Deep Lidar Inertial Odometry
- Intorduction
DeepLIO is an deep learning based odometry estimation using lidar and IMU.
Cloning deeplio
git clone https://github.com/ArashJavan/DeepLIO.git
1.1 Dependencies
Following packages should be already installed, before you can start using deeplio.
- pytorch
- tqdm (optional)
- open3d (optinal)
1.2 Preparing the KITTI Dataset
Downloading KITTI
In this project the KITTI Raw dataset is used, since we also need IMU measurments. Please run the download_kitti_raw.sh script to download the KITTI raw sequences.
Note: You will need at least 150 GB free sapce on your hard drive.
$ mkdir KITTI
$ download_kitti_raw.sh ./KITTI
Now wait till download is completed.

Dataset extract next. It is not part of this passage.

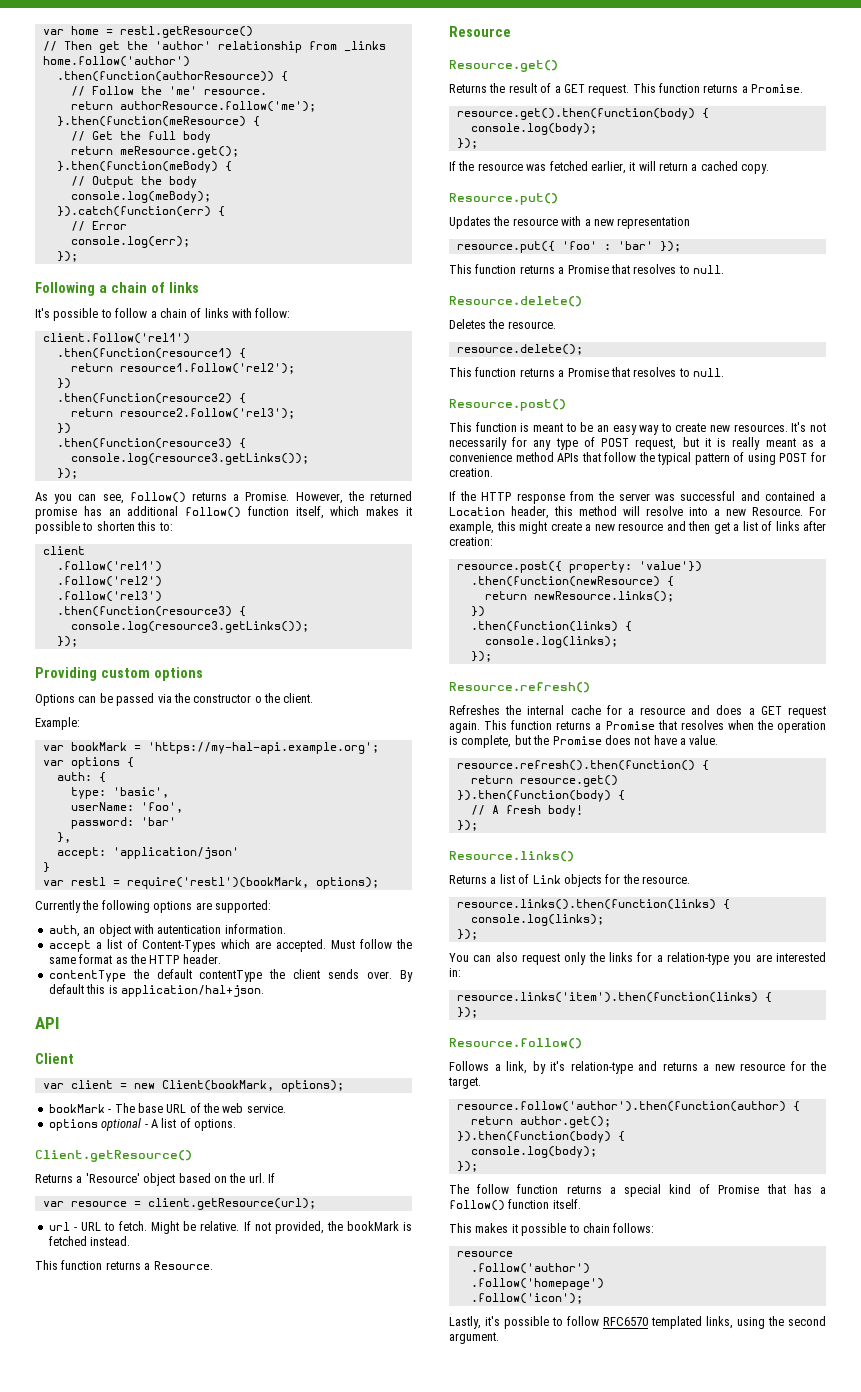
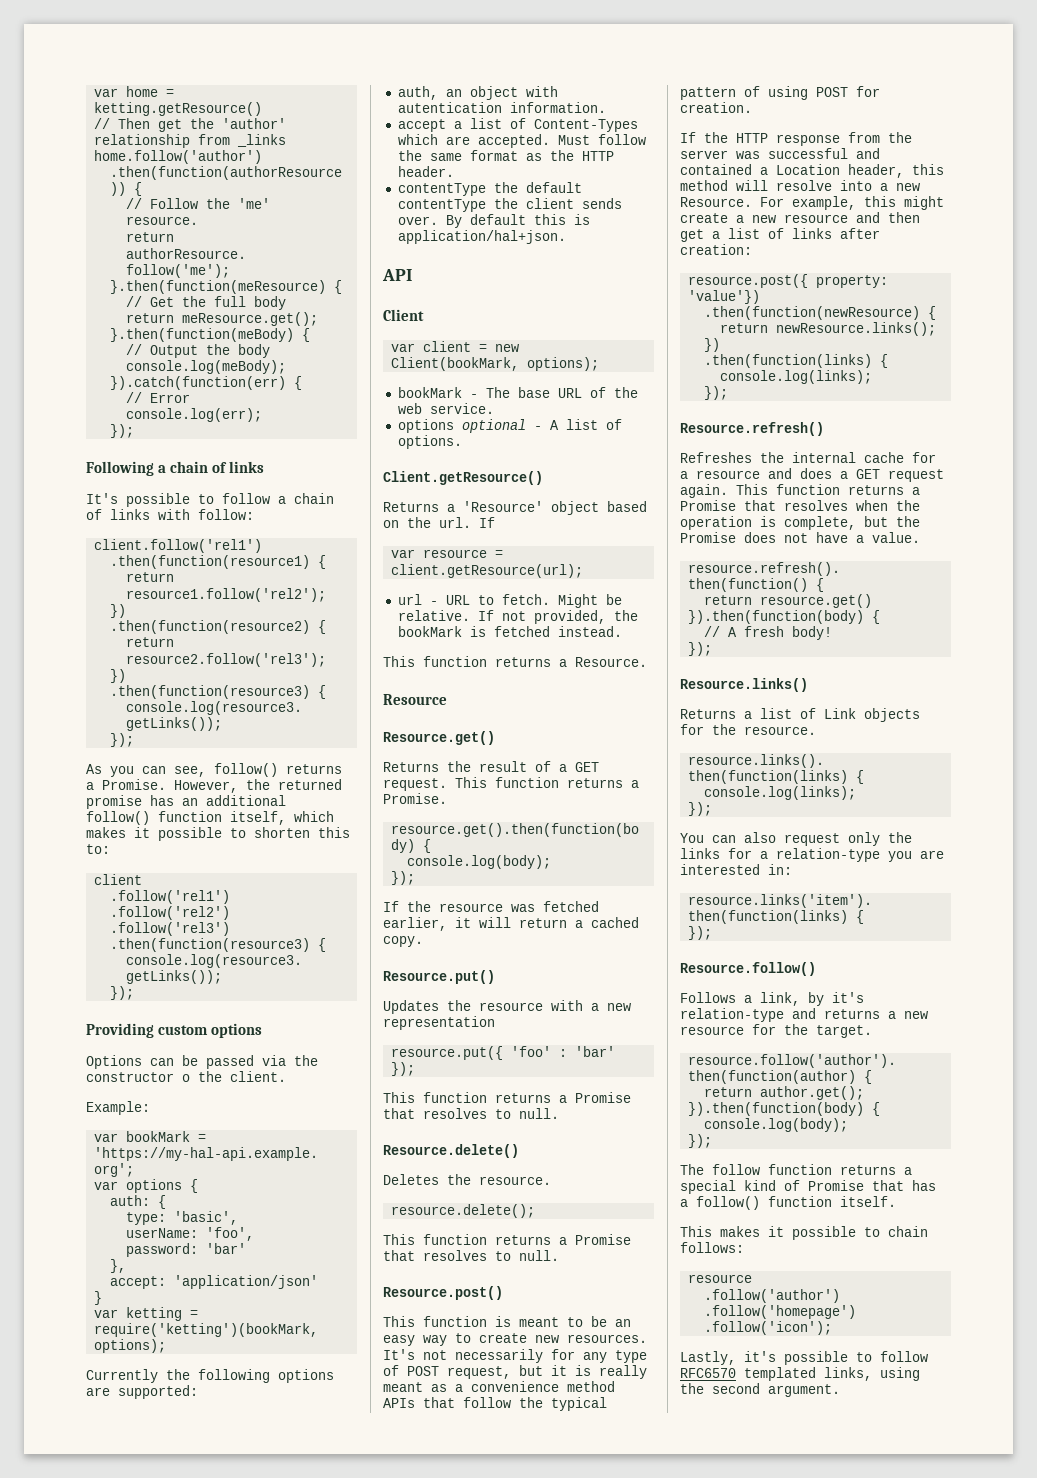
[119,26,253,38] restl.getResource() -> [94,102,263,116] ketting.getResource()
[70,877,309,889] restl = require('restl')(bookMark, -> [126,1307,199,1321] [94,1323,319,1337] ketting = require('ketting')(bookMark,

Well it will take a long long time so go get some coffee :)
At the end you will find all sequences extracted under KITTI folder
KITTI
|
|-> 2011_09_30
|-> 2011_09_30_drive_0016_extract
|-> image0 .. imahe3
|->oxts
|->velodyne_points
.
.
.
|-> 2011_10_03
|-> 2011_09_03_drive_0027_extract
.
.
.
Converting Frames (optional)
In the KITTI raw unsynced sequences the velodyne frames are saved as plain text files, consisting of x,y,z and remission of each measured point. Each frame's text file consists of several thousand points, which makes these file huge and also reading these files takes a long time. For that reason it is better to convert them into a binary format first.
Please run following script to convert the raw text files to numpy binary.
cd scripts
python ./convert_velo_txt2bin.py -p KITTI/2011_09_30/2011_09_30_drive_0016_extract/velodyne_points/data/ \
KITTI/2011_09_30/2011_09_30_drive_0018_extract/velodyne_points/data/ [more velodyne data paths]
You can pass only one path or multiple at once. To accelerate conversion and save time the conversion script above starts multiple processes, so do not be afraid if your CPU is running under 100% load.
After the converting is done, you can start with training or evaluating.